Additionally, there is a different excel sheet created with the timestamps for when each storytelling stage (opening, story1..) begins, ends and total duration. Also note that during the story stages, Tega asks the kids questions. The questions asked, the specific time they were asked and whether they were answered or not is logged in a separate excel sheet.
Data Trimming and Preparation
To begin exploring the data, I had to take the raw data in about 215 excel sheets and collate the necessary information in a format that for further analysis. I created a custom script in MATLAB that did the following:
- Collected all the data files in the current directory and stored only the EDA.csv files
- Extract both the timestamp and frequency from each file
- Apply a one-dimensional nth order median filter to the data(n is the frequency of the data)

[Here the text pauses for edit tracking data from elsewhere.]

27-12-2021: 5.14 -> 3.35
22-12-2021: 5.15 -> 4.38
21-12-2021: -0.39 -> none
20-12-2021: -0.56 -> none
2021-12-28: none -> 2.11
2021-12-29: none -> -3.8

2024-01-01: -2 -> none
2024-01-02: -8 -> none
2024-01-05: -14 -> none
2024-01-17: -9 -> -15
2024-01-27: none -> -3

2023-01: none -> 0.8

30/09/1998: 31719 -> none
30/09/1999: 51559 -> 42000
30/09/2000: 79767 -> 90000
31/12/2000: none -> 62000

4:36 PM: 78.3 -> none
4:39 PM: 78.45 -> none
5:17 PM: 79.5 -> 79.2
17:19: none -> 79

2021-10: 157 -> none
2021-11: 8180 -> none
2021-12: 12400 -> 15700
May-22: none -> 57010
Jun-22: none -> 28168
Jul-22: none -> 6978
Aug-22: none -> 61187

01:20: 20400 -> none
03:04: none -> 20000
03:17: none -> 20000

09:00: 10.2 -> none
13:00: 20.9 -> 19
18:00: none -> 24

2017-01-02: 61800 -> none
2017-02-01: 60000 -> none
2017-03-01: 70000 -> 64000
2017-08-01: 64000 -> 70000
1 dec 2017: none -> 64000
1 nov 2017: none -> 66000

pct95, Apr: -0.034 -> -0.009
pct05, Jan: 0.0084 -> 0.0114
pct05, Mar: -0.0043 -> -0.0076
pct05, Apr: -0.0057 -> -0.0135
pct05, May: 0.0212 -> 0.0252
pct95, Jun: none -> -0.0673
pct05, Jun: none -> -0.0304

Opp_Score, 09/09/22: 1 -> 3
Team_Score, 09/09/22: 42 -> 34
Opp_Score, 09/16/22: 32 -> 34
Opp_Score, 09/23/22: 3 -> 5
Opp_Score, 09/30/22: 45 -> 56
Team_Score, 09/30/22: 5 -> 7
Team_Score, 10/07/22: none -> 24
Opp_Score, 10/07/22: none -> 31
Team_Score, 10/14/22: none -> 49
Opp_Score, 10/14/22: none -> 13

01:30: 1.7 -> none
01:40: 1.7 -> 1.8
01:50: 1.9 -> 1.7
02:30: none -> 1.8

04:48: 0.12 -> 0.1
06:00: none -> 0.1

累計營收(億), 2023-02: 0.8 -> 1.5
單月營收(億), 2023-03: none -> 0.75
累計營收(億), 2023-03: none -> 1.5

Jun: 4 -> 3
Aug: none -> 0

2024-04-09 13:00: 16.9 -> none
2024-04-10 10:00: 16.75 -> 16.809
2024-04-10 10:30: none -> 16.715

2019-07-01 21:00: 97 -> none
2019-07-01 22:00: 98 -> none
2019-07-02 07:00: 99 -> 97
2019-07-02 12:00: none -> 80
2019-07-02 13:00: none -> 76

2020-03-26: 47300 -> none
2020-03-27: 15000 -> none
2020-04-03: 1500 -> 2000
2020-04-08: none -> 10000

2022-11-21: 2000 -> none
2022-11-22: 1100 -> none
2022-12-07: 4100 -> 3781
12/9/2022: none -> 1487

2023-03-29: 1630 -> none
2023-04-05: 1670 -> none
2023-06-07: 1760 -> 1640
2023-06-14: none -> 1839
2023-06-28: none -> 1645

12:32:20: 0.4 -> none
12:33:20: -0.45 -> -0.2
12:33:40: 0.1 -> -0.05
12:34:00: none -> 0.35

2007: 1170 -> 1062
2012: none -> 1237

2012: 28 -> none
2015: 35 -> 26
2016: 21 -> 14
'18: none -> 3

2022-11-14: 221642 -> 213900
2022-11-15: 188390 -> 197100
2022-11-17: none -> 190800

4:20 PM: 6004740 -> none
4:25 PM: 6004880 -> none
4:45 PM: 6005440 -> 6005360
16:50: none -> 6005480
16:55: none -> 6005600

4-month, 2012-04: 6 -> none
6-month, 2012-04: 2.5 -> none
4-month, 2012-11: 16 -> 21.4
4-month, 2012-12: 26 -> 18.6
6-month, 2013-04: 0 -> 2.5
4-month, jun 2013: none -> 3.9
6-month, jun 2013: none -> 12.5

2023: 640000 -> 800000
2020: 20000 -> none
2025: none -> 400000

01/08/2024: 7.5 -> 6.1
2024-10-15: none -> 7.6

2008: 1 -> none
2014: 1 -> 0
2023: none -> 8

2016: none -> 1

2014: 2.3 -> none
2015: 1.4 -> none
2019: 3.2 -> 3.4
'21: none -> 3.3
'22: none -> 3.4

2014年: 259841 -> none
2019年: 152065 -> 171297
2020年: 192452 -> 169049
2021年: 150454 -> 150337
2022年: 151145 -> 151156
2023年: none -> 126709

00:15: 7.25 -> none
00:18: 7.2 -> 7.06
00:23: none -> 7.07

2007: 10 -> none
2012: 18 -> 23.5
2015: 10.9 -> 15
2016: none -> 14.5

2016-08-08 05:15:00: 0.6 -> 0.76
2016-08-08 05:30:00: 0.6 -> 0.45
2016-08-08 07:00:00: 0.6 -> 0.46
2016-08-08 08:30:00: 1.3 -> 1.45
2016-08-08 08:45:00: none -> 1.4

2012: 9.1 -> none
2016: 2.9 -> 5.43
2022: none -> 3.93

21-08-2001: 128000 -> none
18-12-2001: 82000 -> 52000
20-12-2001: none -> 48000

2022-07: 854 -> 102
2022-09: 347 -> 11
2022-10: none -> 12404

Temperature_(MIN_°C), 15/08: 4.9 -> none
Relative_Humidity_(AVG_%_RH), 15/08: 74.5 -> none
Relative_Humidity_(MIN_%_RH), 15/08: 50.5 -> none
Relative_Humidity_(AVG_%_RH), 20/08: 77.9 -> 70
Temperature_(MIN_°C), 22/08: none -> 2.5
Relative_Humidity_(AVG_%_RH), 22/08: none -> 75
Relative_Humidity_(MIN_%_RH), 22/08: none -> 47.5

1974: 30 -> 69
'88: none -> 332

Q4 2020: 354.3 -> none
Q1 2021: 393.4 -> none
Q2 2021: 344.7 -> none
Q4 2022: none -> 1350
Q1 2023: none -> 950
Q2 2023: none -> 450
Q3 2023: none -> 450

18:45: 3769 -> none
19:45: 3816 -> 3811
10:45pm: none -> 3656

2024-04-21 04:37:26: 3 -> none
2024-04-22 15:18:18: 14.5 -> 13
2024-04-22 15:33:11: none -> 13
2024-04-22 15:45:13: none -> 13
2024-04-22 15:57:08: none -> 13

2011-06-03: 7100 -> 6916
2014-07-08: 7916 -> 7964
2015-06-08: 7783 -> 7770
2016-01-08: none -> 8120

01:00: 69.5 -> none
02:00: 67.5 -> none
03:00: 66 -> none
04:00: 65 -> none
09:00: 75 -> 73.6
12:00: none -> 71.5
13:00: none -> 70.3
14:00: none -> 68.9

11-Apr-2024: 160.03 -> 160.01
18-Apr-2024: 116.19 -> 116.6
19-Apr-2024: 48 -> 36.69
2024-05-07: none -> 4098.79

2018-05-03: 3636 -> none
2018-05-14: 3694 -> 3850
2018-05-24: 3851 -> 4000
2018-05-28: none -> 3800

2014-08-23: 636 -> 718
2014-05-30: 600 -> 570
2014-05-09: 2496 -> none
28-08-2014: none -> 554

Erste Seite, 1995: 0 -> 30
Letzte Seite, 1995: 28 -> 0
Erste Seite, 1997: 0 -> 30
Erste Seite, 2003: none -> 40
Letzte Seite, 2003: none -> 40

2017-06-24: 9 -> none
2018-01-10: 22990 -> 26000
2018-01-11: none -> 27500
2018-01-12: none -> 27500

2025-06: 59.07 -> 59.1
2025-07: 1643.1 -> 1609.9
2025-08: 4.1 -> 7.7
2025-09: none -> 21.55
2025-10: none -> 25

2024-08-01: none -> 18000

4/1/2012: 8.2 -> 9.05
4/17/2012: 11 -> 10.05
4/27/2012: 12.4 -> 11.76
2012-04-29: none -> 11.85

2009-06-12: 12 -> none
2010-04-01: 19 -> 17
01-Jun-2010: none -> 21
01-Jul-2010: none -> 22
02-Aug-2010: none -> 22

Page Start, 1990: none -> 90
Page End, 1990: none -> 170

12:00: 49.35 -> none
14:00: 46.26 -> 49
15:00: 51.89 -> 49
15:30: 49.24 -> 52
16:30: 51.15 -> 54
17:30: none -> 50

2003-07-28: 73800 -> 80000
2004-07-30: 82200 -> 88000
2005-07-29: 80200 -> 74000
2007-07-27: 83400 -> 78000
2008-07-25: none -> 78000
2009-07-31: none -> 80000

- Based on matching timestamp(using timestamp excel sheet), I section the EDA data into respective columns based on the storytelling stage.
- Based on user id of the kid, create a column entry that says either P or NP
- Calculates the mean value for each kid for each storytelling stage
This same procedure is applied to both groups of kids from both schools
Visualizing the data
A. Graph of EDA, ACC, and BVP
The first set of visualization I did was to plot the EDA, ACC, and BVP data for each kid for each session and superimpose the vertical lines that represented the different storytelling stages. I used MATLAB’s built-in plotting tools but then extended the capability with my own custom code.
B. Graph of EDA with Question Timestamp superimposed
I also created graphs of the EDA signals with the question period superimposed on it. This was simply a different way to view the data.
Data Analysis: T-Test
The main analysis performed on the data was a series of the unpaired two-tailed t-test. The most important t-test I ran was an unpaired two-tailed test of the mean of the P vs NP group for all the kids for each storytelling state. Variance is assumed unequal based on f-test that showed insignificant p-values based on a hypothesis that the variances are equal.
Hypothesis: EDA Mean of P group and EDA Mean of NP are unequal
The table below shows the important result form the test. Note that all the EDA p-values are significant (less than 0.05) except the Story2 and Retell2 states. This is because there were very little data points in these states because not all kids had data recorded for these states.
To better visualize and gain a deeper understanding, I created a boxplot to show this.
In summary, I was able to show that kids with a personalized learning condition have a higher EDA mean average as opposed to kids with a non-personalized learning condition. My results were included in a research paper from the Personal Robots Group which I was very thankful and excited about.
This was an amazing summer project that definitely challenged my programming skills since that is essentially what I did the entire time. I wasn’t able to go as in-depth as I should since there is only so much you can get from a blog post.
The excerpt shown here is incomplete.